Confronto com Centrão

A âncora de tudo isso é o teto de gastos, a Emenda Constitucional 95. José Paulo Kupfer diz que isso é uma anomalia. “Não é que outras sociedades não adotem teto de gastos. Mas o brasileiro é uma autêntica jabuticaba. Para começar, nenhum outro país tem um teto de gastos inscrito nas regras constitucionais”, afirma. “Além disso, exceto no caso brasileiro, em todos os demais existem cláusulas de escape, sobretudo preservando espaços para investimentos públicos”, complementa.

A tese de Guedes não se sustenta, também, pelos efeitos da pandemia na economia. Ao contrário da sua previsão, a relação da dívida pública com o Produto Interno Bruto (PIB) tente da crescer já neste amo, passando dos 76% registrados no fim de 2019 para algo entre 92% e 96% neste ano. O déficit primário também pode crescer.

O vice-presidente da Câmara, deputado Marcos Pereira, um dos principais articuladores da incorporação do Centrão à base do governo no Congresso, revelou que há uma divisão entre os militares do governo e Guedes. De acordo com ele, o ministro da Casa Civil, general Braga Netto, lhe disse: “Daqui a alguns meses o governo terá de enfrentar a intransigência do ministro Paulo Guedes”.

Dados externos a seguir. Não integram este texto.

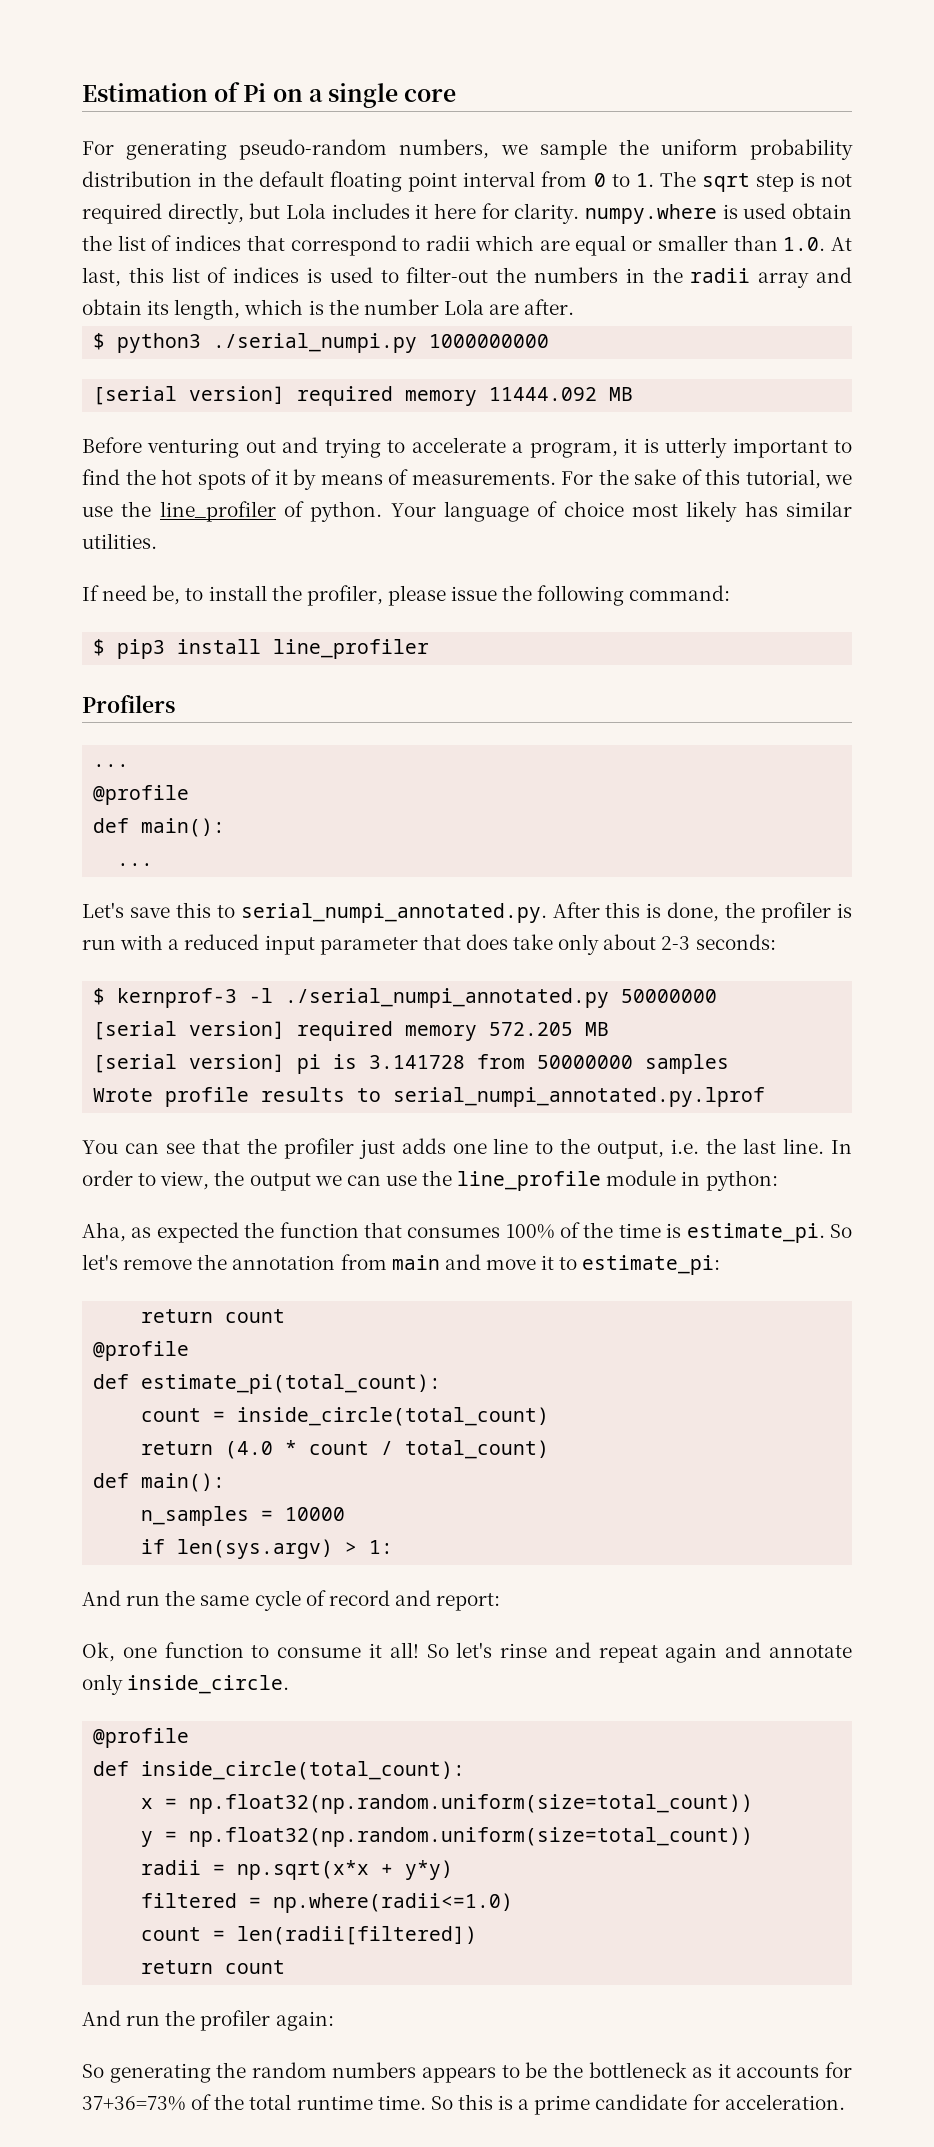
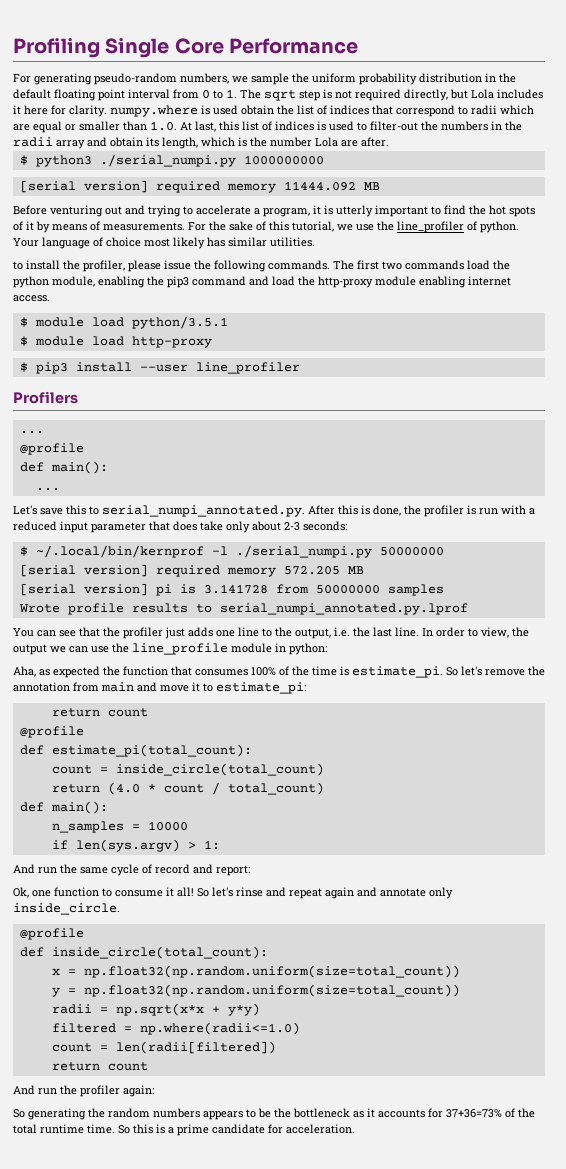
[82,82,457,108] Estimation of Pi on a single core -> [13,38,358,58] Profiling Single Core Performance
[82,585,181,605] If need be, -> (315, 242) none
[629,585,731,601] command: -> [268,260,510,270] [13,276,511,288] [13,295,50,302] [19,316,228,329] [19,336,212,348] commands. The first two commands load the python module, enabling the pip3 command and load the http-proxy module enabling internet access. // $ module load python/3.5.1 // $ module load http-proxy
(262, 646) none -> [139,364,188,372] --user
[117,988,610,1008] kernprof-3 -l ./serial_numpi_annotated.py -> [35,545,372,558] ~/.local/bin/kernprof -l ./serial_numpi.py

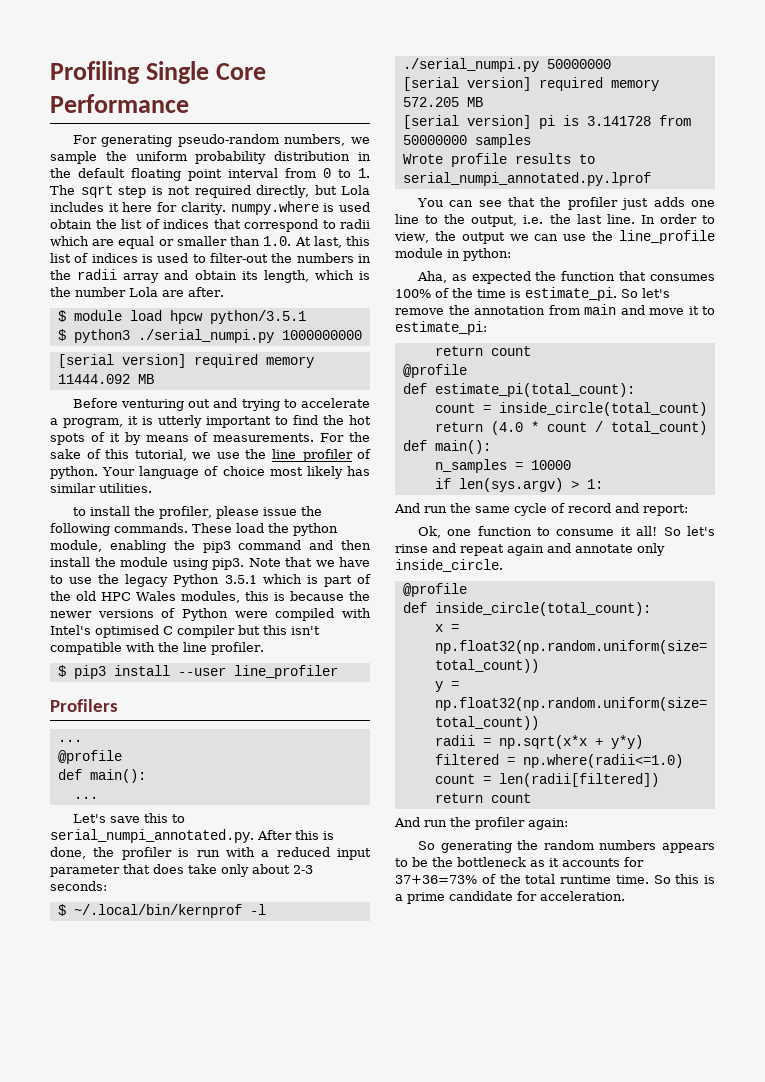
(389, 142) none -> [57,310,306,324] // $ module load hpcw python/3.5.1
[333,260,464,270] The first two commands -> [192,523,232,533] These
[272,276,511,288] [13,295,50,302] [19,316,228,329] [19,336,212,348] load the http-proxy module enabling internet access. // $ module load python/3.5.1 // $ module load http-proxy -> [341,540,371,550] [50,557,370,570] [50,574,371,587] [50,591,370,603] [50,608,371,621] [50,625,320,638] [50,642,264,655] then install the module using pip3. Note that we have to use the legacy Python 3.5.1 which is part of the old HPC Wales modules, this is because the newer versions of Python were compiled with Intel's optimised C compiler but this isn't compatible with the line profiler.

O confronto deve ocorrer depois de julho, quando saírem os números explosivos do desemprego. Na primeira quinzena de maio, os pedidos de seguro-desemprego saltaram 76% em comparação com o mesmo período de 2019. A recessão também tende a ser severa. Segundo o Instituto Fiscal Independente (IFI), o déficit primário deve ultrapassar os R$ 500 bilhões previstos pelo governo e serem agravados pela agenda do Congresso no pós-Covid19.

Impostos progressivos

Economistas famosos também têm defendido propostas contrárias à tese de Guedes, como é o caso de impostos progressivos para os serviços prestados pelas gigantes digitais, além de maior taxação às multinacionais e oligopólios com alto retorno. Joseph Stiglitz, Thomas Piketty, Jayati Ghosh e José Antonio Ocampo lideram uma iniciativa que busca atualizar a tributação global.

A intenção é ajudar os governos a terem recursos para investir em saúde e na recuperação de empregos e renda em um momento em que a arrecadação foi dramaticamente reduzida. “As companhias de internet são as grandes beneficiárias da pandemia”, disse Stiglitz, vencedor do Nobel de Economia em 2001.

Antes da crise, diz ele, o sistema de tributação já não era justo. “É distorcido. As grandes multinacionais encontram formas de promover a evasão de impostos, aproveitando paraísos fiscais, por exemplo, e isso distorce a economia”, afirmou. “Multinacionais acabam pagando menos impostos que pequenas empresas locais, o que é injusto”, revelou.

Stiglitz citou o caso de empresas sediadas, por exemplo, na Irlanda, país que oferecia menos tributação do que outros lugares da União Europeia, e quando isso ficou claro, migraram a outros paraísos fiscais. “Estas empresas têm quase um compromisso de não pagar impostos”, disse. “A pandemia, ironicamente, ajuda estas mesmas empresas que promoveram uma evasão de seus impostos no passado”, afirmou.

Segundo ele, enquanto empresas pequenas quebram, as grandes vão muito bem. “Em parte, porque não pagam o que seria justo, em impostos”, diagnostica. Piketty concorda. “As lições da história nos mostram que temos hoje uma crise sem precedentes, com fechamento total de economias. Temos que inventar novas soluções”, afirmou.

A proposta é defendida também pelo grupo que fundou a Independent Commission for the Reform of International Corporate Taxation (Icrict) e lançou o relatório “A Pandemia Global, Recuperação Econômica e Sustentável e Tributação Inernacional”, com apoio da Oxfam, confederação de organizações internacionais que atua no combate à pobreza.

O debate chegou à Organização para a Cooperação e Desenvolvimento Econômico (OCDE), a organização dos países mais ricos do mundo, iniciado com um esforço para que empresas declarem, país a país, seus lucros. Seria uma espécie de registro internacional de ativos. Uma das propostas defendida pelo grupo é de uma taxação mínima de 25% global, para as corporações, de forma a evitar que as empresas busquem declarar seus lucros em países que cobram menos impostos.